Catheter‐Based Transendocardial Myocardial Gene Transfer

Abstract

Local modulation of myocardial function by gene transfer or cell depositions constitutes a potential method of cardiac treatment. This study tested the morphology of myocardial plasmid gene transfer by catheter-based transendocardial injection (NOGA). Left ventricular morphology and electrical and mechanical characteristics were mapped in three dimensions. In two pigs, 0.10 mL of toluidine blue was injected at ten sites. In seven pigs, seven to ten injections of 0.10 mL saline containing 0.10 mg pCMV-LacZ expressing the enzyme beta-galactosidase and 0.10 mg phVEGF-A165 were given. The pigs were sacrificed after 3 days and gene expression was determined. Macroscopically on the endocardial surface, all identified spots were located in the target area.
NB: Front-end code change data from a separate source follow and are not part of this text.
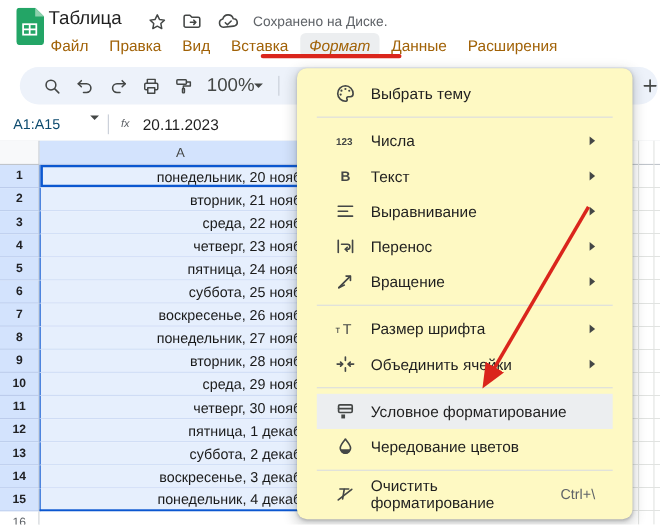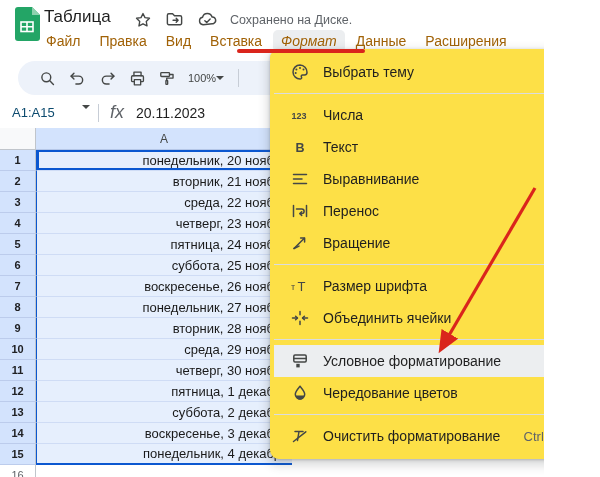--- a/index.html
+++ b/index.html
@@ -3,7 +3,7 @@
 <meta charset="utf-8">
 <style>
   html,body{margin:0;padding:0;background:#fff;}
-  .stage{position:relative;width:544px;height:477px;background:#fff;overflow:hidden;
+  .stage{position:relative;width:600px;height:477px;background:#fff;overflow:hidden;
          font-family:"Liberation Sans",sans-serif;color:#1f1f1f;}
   svg{display:block;}
   .ic{stroke:#444746;fill:none;stroke-width:1.5;stroke-linecap:round;stroke-linejoin:round;}

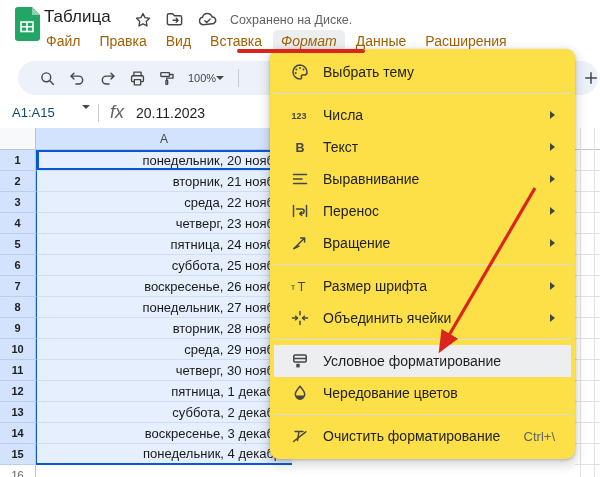--- a/index.html
+++ b/index.html
@@ -22,7 +22,7 @@
   .toolbar{position:absolute;left:18px;top:61px;width:580px;height:34px;background:#edf2fa;border-radius:17px;z-index:0;}
   .tb-row{display:flex;align-items:center;height:34px;padding-left:14px;}
   .tb-btn{width:30px;height:26px;display:flex;align-items:center;justify-content:center;border-radius:4px;}
-  .tb-zoom{display:flex;align-items:center;gap:0;margin-left:6px;font-size:11px;color:#444746;}
+  .tb-zoom{display:flex;align-items:center;gap:0;margin-left:6px;font-size:17px;color:#444746;}
   .caret{width:0;height:0;border-left:4px solid transparent;border-right:4px solid transparent;border-top:4.5px solid #444746;}
   .tb-div{width:1px;height:18px;background:#c7cdd6;margin-left:14px;}
   .tb-plus{position:absolute;left:560px;top:5px;width:26px;height:24px;display:flex;align-items:center;justify-content:center;}

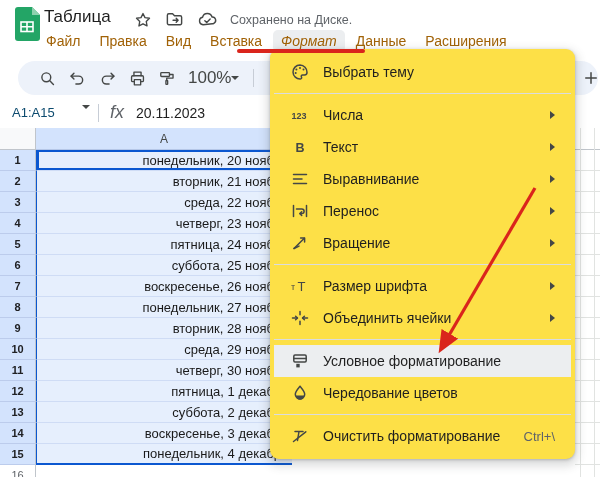--- a/index.html
+++ b/index.html
@@ -62,8 +62,8 @@
   .vline{position:absolute;top:0;width:1px;height:349px;background:#e1e3e1;}
 
   
-  .menu{position:absolute;left:270px;top:49px;width:305px;background:#fde047;border-radius:9px;z-index:5;
-        box-shadow:0 1px 3px rgba(60,64,67,.3),0 4px 10px 3px rgba(60,64,67,.18);padding:7px 4px;box-sizing:border-box;}
+  .menu{position:absolute;left:270px;top:62px;width:305px;background:#fef9c3;border-radius:9px;z-index:5;
+        box-shadow:0 1px 3px rgba(60,64,67,.3),0 4px 10px 3px rgba(60,64,67,.18);padding:7px 18px;box-sizing:border-box;}
   .mi{height:32px;display:flex;align-items:center;padding:0 16px;font-size:14px;color:#1f1f1f;cursor:default;}
   .mi.hl{background:#eceef0;}
   .mi .micon{width:20px;height:20px;margin-right:13px;flex:none;}

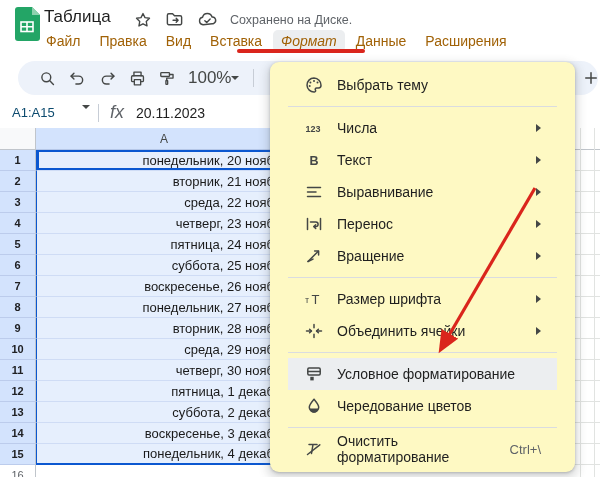--- a/index.html
+++ b/index.html
@@ -32,7 +32,7 @@
   .namebox{display:flex;align-items:flex-start;width:86px;padding-left:12px;font-size:13px;color:#0c4a6e;}
   .namebox .caret{margin-left:auto;margin-right:8px;}
   .fbar-div{width:1px;height:18px;background:#c7cdd6;}
-  .fx{font-size:18px;font-style:italic;color:#5f6368;margin-left:11px;}
+  .fx{font-size:10px;font-style:italic;color:#5f6368;margin-left:11px;}
   .fvalue{font-size:14px;color:#1f1f1f;margin-left:12px;}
However, along the transmyocardial axis, injections with color and plasmid were located randomly throughout the left ventricular wall from the endocardium to the epicardium. In each detected spot, gene expression of beta-galactosidase was observed in an approximate myocardial volume of 5 x 5 x 5 mm. Microscopically, the transfected cells were located typically at the tip of the injection scar. As a rule, 10 to 20 transfected cells were located at the end of the injection scar. In sections where expression of both transcripts was observed, 42% of the cells expressed both beta-galactosidase and vascular endothelial growth factors (VEGF), 32% only beta-galactosidase, and 26% only VEGF. Myocardial gene transfer following magnetic guidance can be located precisely on the left ventricular inner surface. Within the myocardium, gene expression is local around the distal tip of the injection scar and is located randomly at every level of depth of the left ventricular wall.